Directions for this task: Using the string "life" as the key, pull each matching line out of the records below.

(Version comparison data)

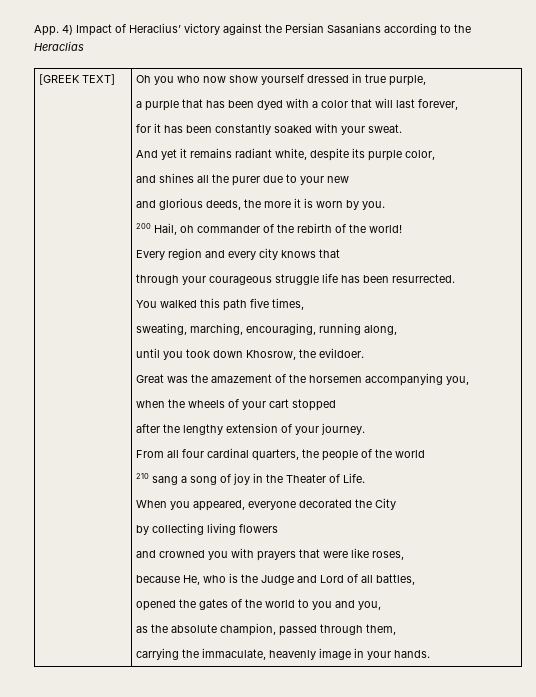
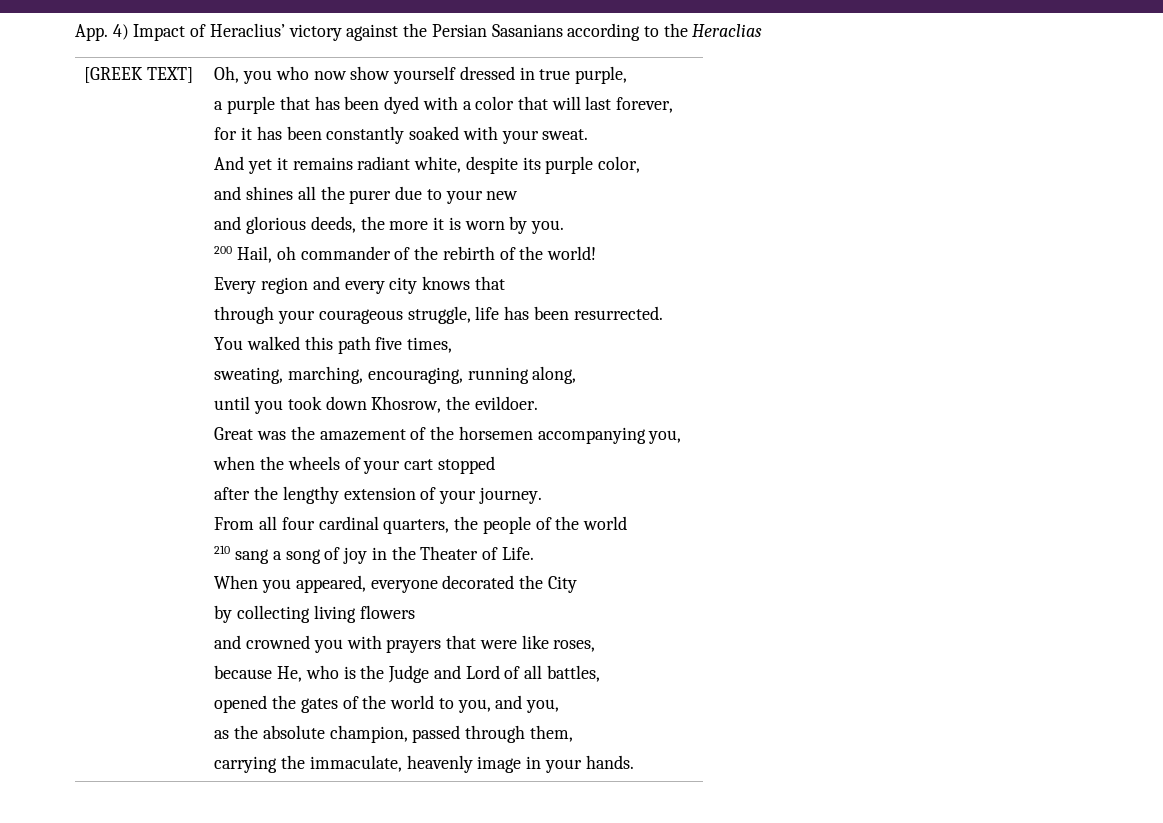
- Oh you who now show yourself dressed in true purple,
+ Oh, you who now show yourself dressed in true purple,
- through your courageous struggle life has been resurrected.
+ through your courageous struggle, life has been resurrected.
- opened the gates of the world to you and you,
+ opened the gates of the world to you, and you,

Problem solution:
- through your courageous struggle life has been resurrected.
+ through your courageous struggle, life has been resurrected.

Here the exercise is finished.